Elle a appelé à un leadership fort et à une coopération internationale, remarquant que les initiatives en matière de données ouvertes dépendent souvent de la coordination des bailleurs de fonds, des cadres juridiques et de la formation. L'exemple du Géoportail néerlandais de Kadaster, utilisé pour planifier les postes de transformation électriques aux Pays-Bas, montre comment des données stratifiées et interopérables peuvent permettre de prendre de meilleures décisions et de réduire les conflits liés à l'utilisation des sols.
De la politique à la pratique : outils et enseignements
Ochom et Bayer ont conclu leurs propos par la présentation d'outils et de recommandations pratiques :
- Publier les documents et les contrats relatifs aux transactions foncières. Cela comprend les évaluations des risques, les licences et les accords avec les communautés concernées.
- Numériser et ouvrir les registres fonciers. Les données devraient inclure les droits coutumiers et communaux, l'utilisation des terres et la propriété effective.
- Impliquer la société civile et les communautés.
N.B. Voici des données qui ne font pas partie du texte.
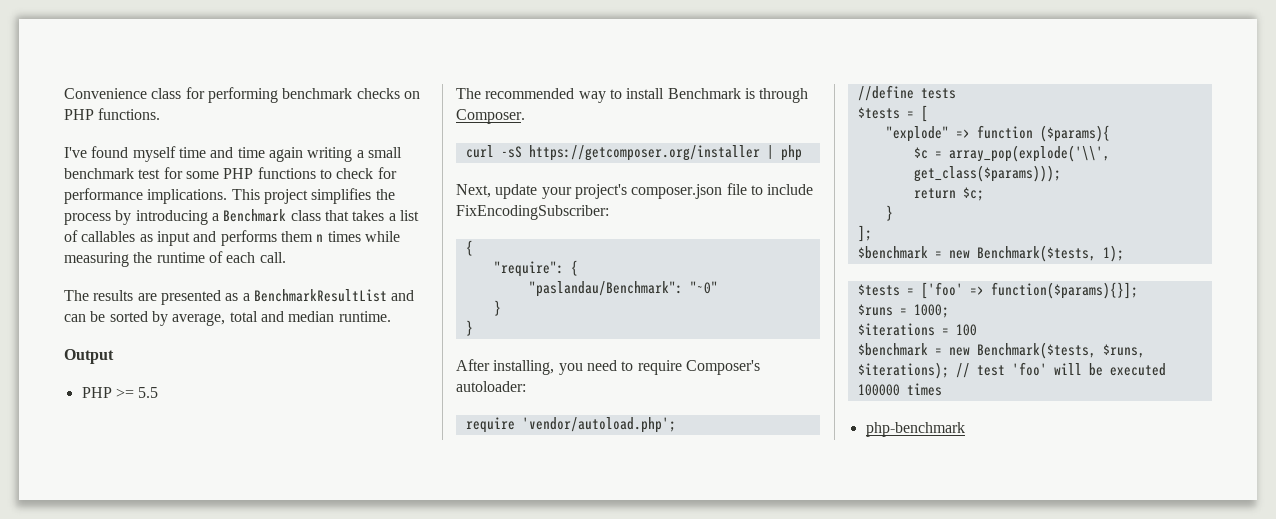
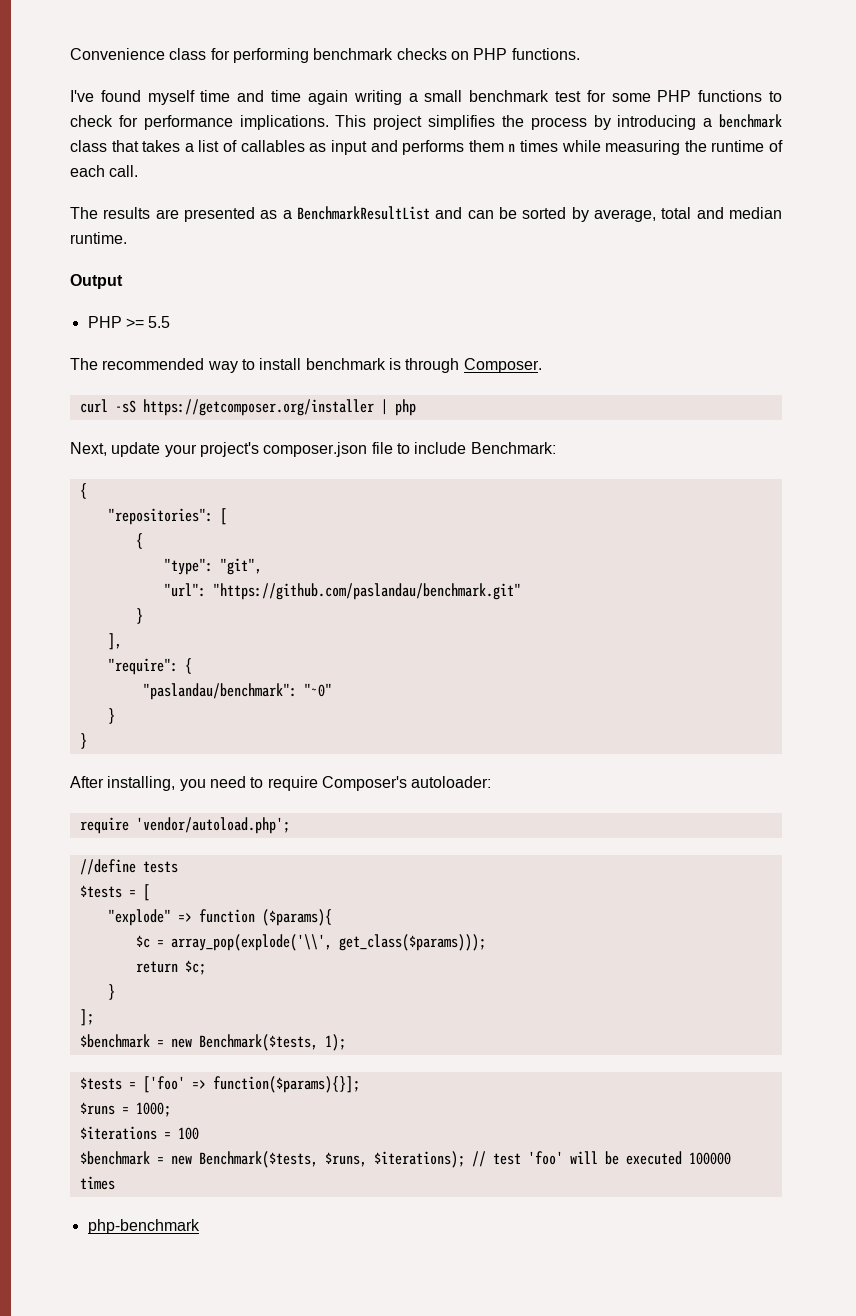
[223,209,287,222] Benchmark -> [719,114,782,128] benchmark
[667,88,741,99] Benchmark -> [305,358,386,370] benchmark
[456,205,609,220] [465,240,473,256] FixEncodingSubscriber: // { -> [470,442,556,454] [79,483,87,499] [107,508,227,525] [135,533,143,549] [163,558,262,575] [163,583,521,600] [135,608,143,624] [107,633,122,650] Benchmark: // { // "repositories": [ // { // "type": "git", // "url": "https://github.com/paslandau/benchmark.git" // } // ],
[528,281,683,297] "paslandau/Benchmark": -> [142,683,297,700] "paslandau/benchmark":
Les pactes d'intégrité, la surveillance par les citoyens et les mécanismes de recours sont essentiels à la mise en place d'un contrôle public.
M. Ochom a cité un certain nombre d'exemples où les gouvernements et les OSC utilisent la technologie pour lutter contre la corruption foncière, notamment le système national d'information foncière de l'Ouganda, Ardhi Sasa au Kenya et le Land Transparency Portal de TI-Zambie.
« Les politiques de lutte contre la corruption doivent passer de la théorie à la pratique », a déclaré M. Ochom. « Cela signifie qu'elles doivent être appliquées, que la société civile doit s'engager et que les outils numériques doivent rendre la corruption plus difficile à dissimuler»
Bayer a ajouté que le SOLIndex est plus qu'un score de performance - c'est une feuille de route pour les gouvernements, les bailleurs de fonds et les communautés.
« En comparant les écarts et en suivant les progrès, le SOLIndex aide à transformer les données en dialogue et le dialogue en réforme », a-t-il déclaré.
Conclusion : faire de la transparence une transformation
Au terme de la session, le message était clair : la transparence des données n'est pas seulement un objectif technique, c'est un impératif politique et éthique. Qu'il s'agisse des réformes obtenues de haute lutte en Serbie ou de la surveillance menée par les communautés en Afrique, la session a montré comment la transparence peut démanteler la corruption, renforcer l'autonomie des communautés et déverrouiller la justice climatique.
La voie à suivre est semée d'embûches. Elle nécessite des réformes juridiques, des infrastructures numériques, une coordination inter-agences et un changement culturel en faveur de l'ouverture. Mais elle offre également des avantages considérables : une confiance restaurée, un accès équitable à la terre et une action climatique qui ne laisse personne de côté.
« En fin de compte, la transparence est une question de justice », a conclu M. Johnson. » Et si nous voulons une transition juste, nous devons commencer par rendre les documents accessibles ».